Tudor founded Fable's sub-label, Bootleg Records, in late 1971 in partnership with Brian Cadd – previously a member of the Groop (1964–69) and Axiom (1969–71) – as inhouse producer and A&R agent. Cadd started his solo career and also formed a studio ensemble, the Bootleg Family Band (1972–75), to back his solo and other artists' work via the Bootleg label. Bootleg's first hit was Mississippi's "Kings of the World" (January 1972) which reached No. 10. Cadd's debut solo single, "Ginger Man", appeared in August and peaked at No. 16. In June 1979 Tudor was installed as a Member of the Most Excellent Order of the British Empire with the citation "For service to the recording industry".

Tudor continued with Fable Records into the early 1980s but later described how "his refusal to take part in the Radio Ban led to Fable being 'blackballed' by the major labels and that his business was effectively strangled [due to] its inability to get records distributed". He sold the label to John McDonald in July 1984. In the following October he joined Armstrong Studios, which was renamed as AAV Studios.

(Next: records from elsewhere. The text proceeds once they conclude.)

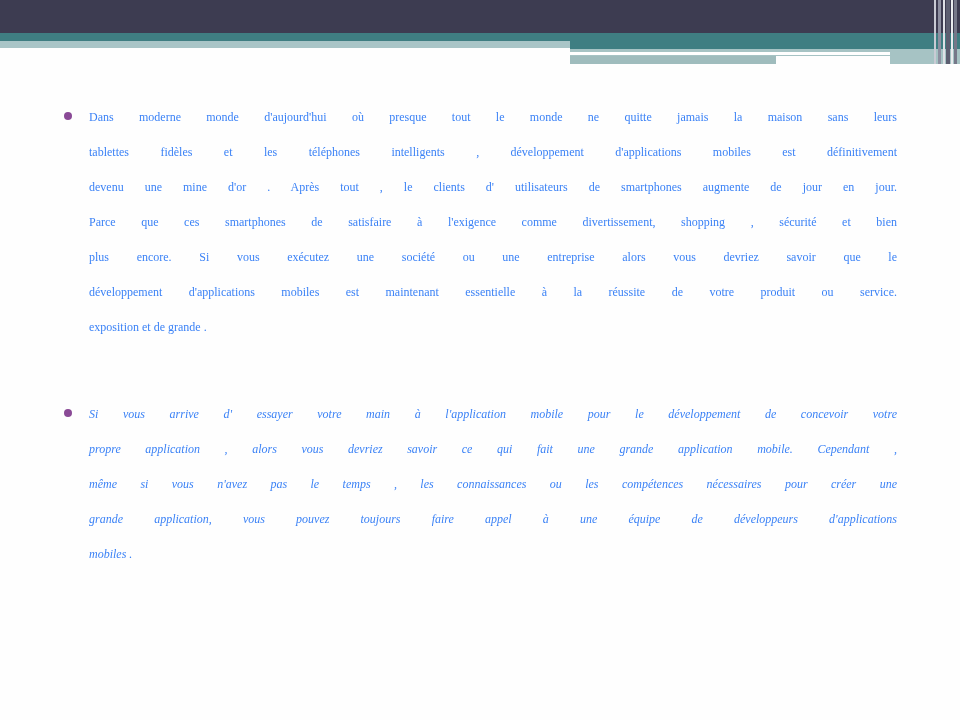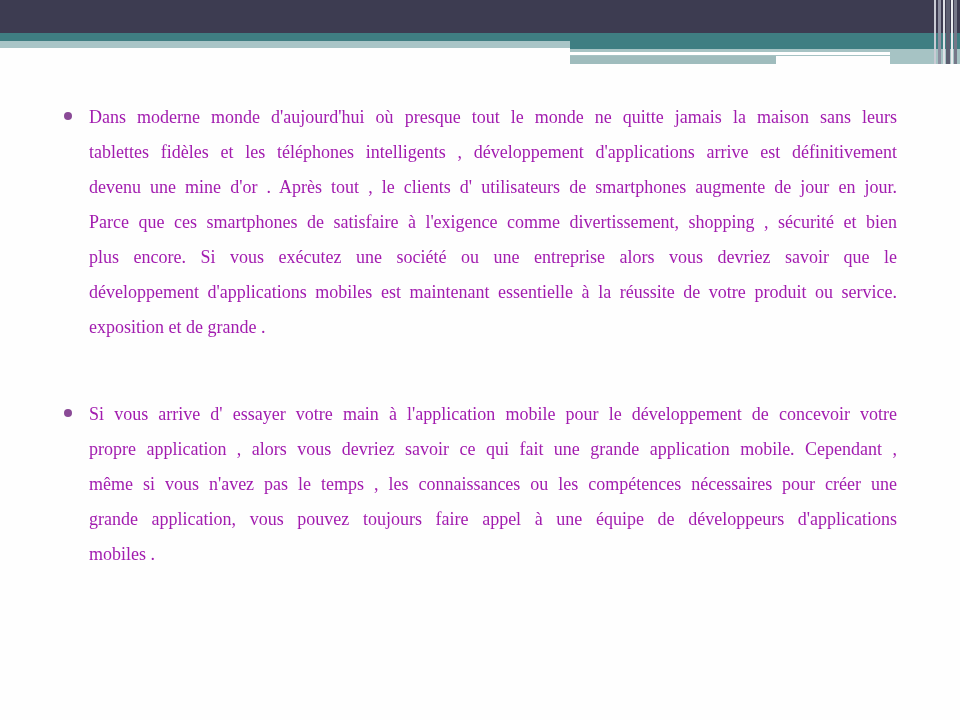--- a/index.html
+++ b/index.html
@@ -39,7 +39,7 @@
       border-radius: 50%; background: #8a4a96;
     }
     .line {
-      display: block; height: 35px; line-height: 35px; font-size: 18px; color: #a21caf;
+      display: block; height: 35px; line-height: 35px; font-size: 12px; color: #3b82f6;
       text-align: justify; text-align-last: justify; white-space: nowrap;
       width: 808px;
     }

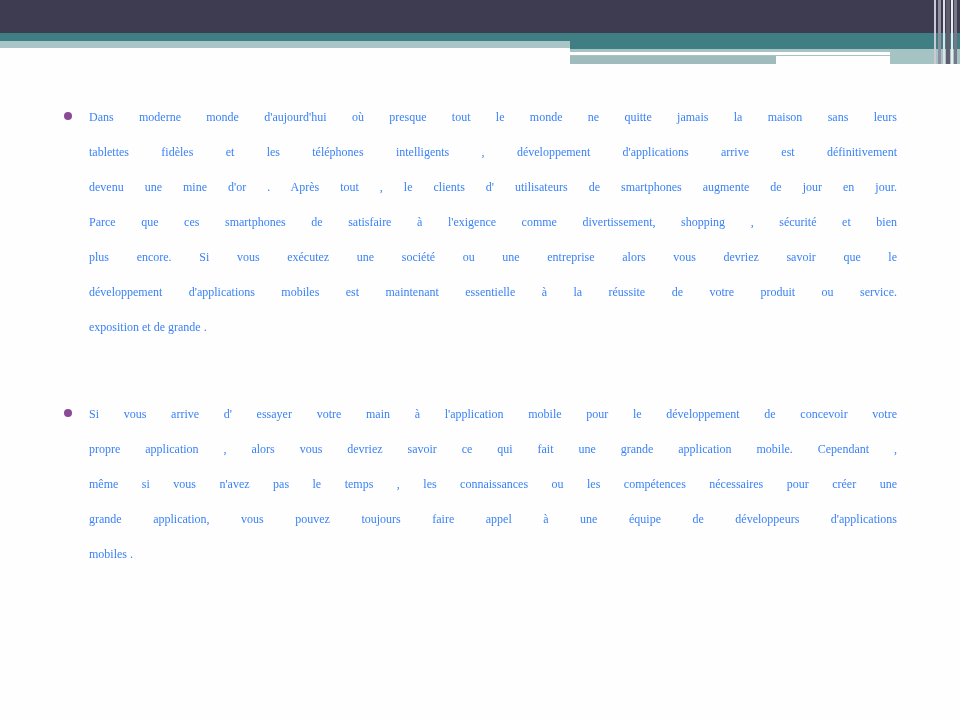--- a/index.html
+++ b/index.html
@@ -76,7 +76,7 @@
           <span class="line-inner">Dans moderne monde d'aujourd'hui où presque tout le monde ne quitte jamais la maison sans leurs</span>
         </span>
       <span class="line">
-          <span class="line-inner">tablettes fidèles et les téléphones intelligents , développement d'applications arrive est définitivement</span>
+          <span class="line-inner">tablettes fidèles et les téléphones intelligents , développement d'applications mobiles est définitivement</span>
         </span>
       <span class="line">
           <span class="line-inner">devenu une mine d'or . Après tout , le clients d' utilisateurs de smartphones augmente de jour en jour.</span>

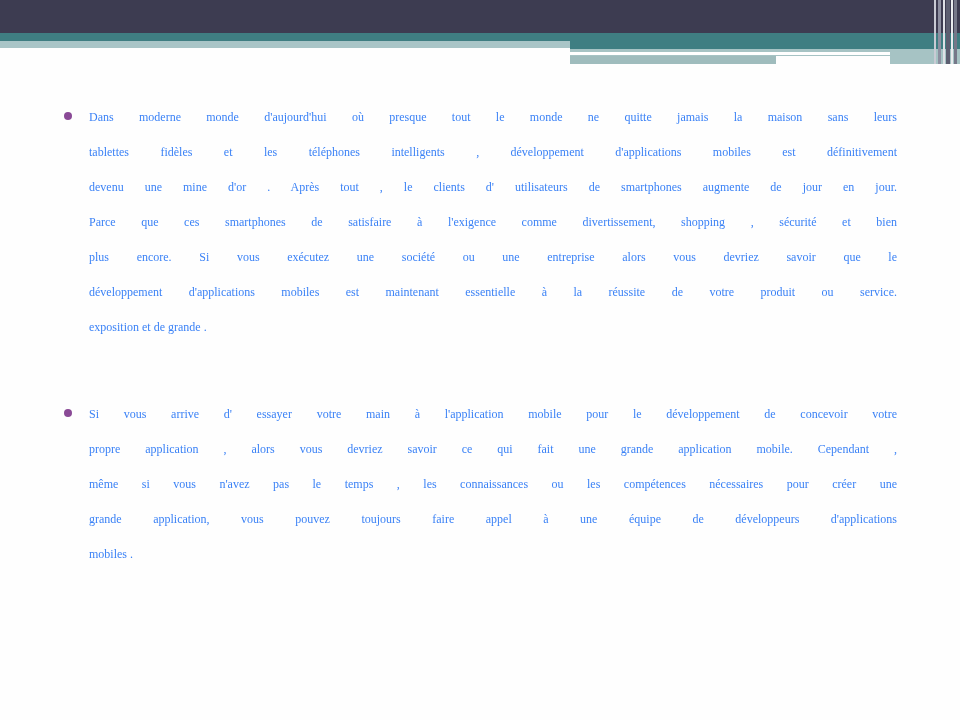--- a/index.html
+++ b/index.html
@@ -46,7 +46,7 @@
     .line.last { text-align-last: left; }
     .line-inner { white-space: normal; display: block; text-align: justify; text-align-last: justify; }
     .line.last .line-inner { text-align-last: left; }
-    .block2 { margin-top: 52px; }
+    .block2 { margin-top: 52px; font-style: italic; }
   </style>
 </head>
 <body>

Tudor retired form the music industry by the late 1980s.

== Publication ==

In September 1988 Tudor wrote an article for The Sound Engineering Magazine detailing Metropolis Audio's Studio Three, "From an acoustic viewpoint, a lot of the possible problems were eliminated with exhaustive acoustic tests during the latter part of studio construction and equipment installation, wiring..."

== Honours, awards and distinctions ==

In June 1979, Tudor was appointed a Member of the Order of the British Empire, "For service to the recording industry". At the APRA Music Awards of 1996 he received the Ted Albert Award for Outstanding Services to Australian Music. In 1999 the Australian Recording Industry Association acknowledged Tudor's and Armstrong's work for Australian music by presenting each with a Special Achievement Award.

== Personal ==

Melbourne Observers Ash Long reported in June 2017 that, "Ron Tudor, in his 90s, now lives in the country." Since 2015 he was a resident at an aged care facility in Maldon, Victoria. Ronald Stewart Tudor died on 21 August 2020 aged 96.